| TASK |
Give the records again exactly, but drop the pictures.

+++ SOURCE DATA

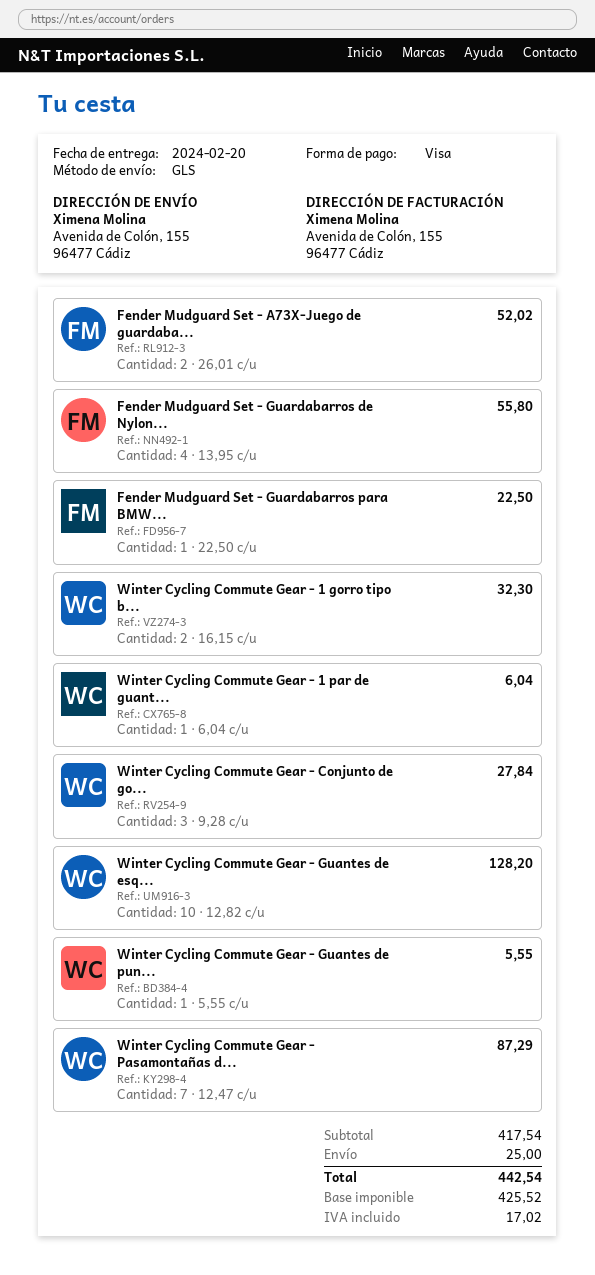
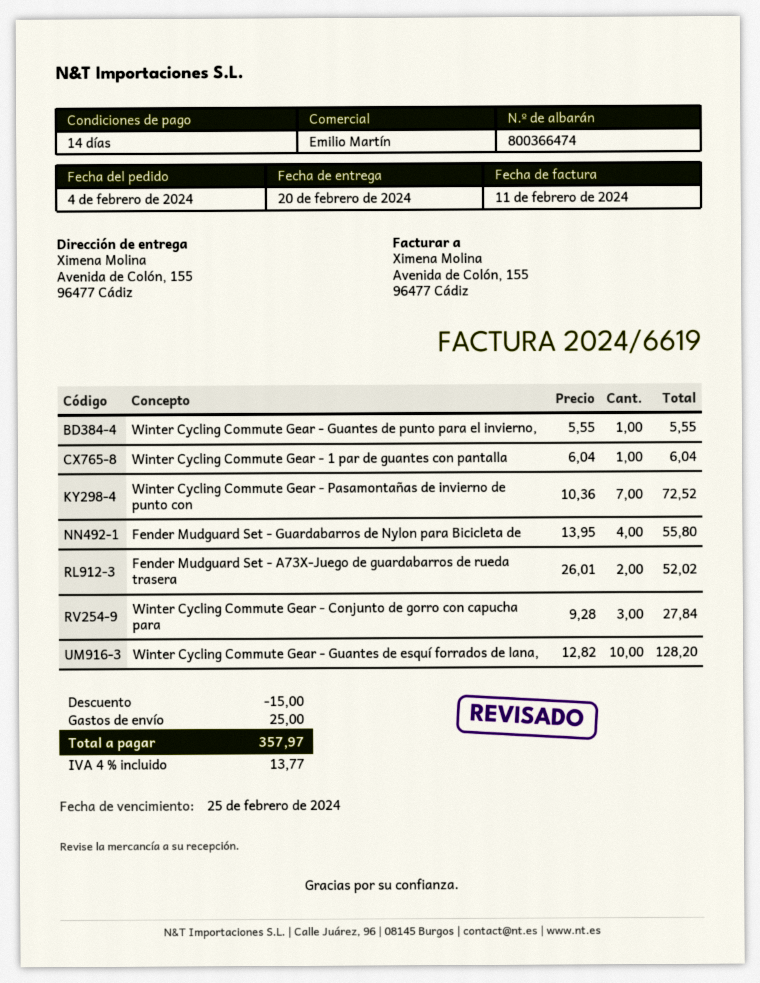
Fender Mudguard Set - Guardabarros para BMW...: 1 x 22.50 = 22.50 -> none
Winter Cycling Commute Gear - 1 gorro tipo b...: 2 x 16.15 = 32.30 -> none
Winter Cycling Commute Gear - Pasamontañas d...: 7 x 12.47 = 87.29 -> 7 x 10.36 = 72.52
discount: none -> 15.00
tax: 17.02 -> 13.77
total: 442.54 -> 357.97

++++++

| EXERCISE RESULT |
Fender Mudguard Set - Guardabarros para BMW...: 1 x 22.50 = 22.50 -> none
Winter Cycling Commute Gear - 1 gorro tipo b...: 2 x 16.15 = 32.30 -> none
Winter Cycling Commute Gear - Pasamontañas d...: 7 x 12.47 = 87.29 -> 7 x 10.36 = 72.52
discount: none -> 15.00
tax: 17.02 -> 13.77
total: 442.54 -> 357.97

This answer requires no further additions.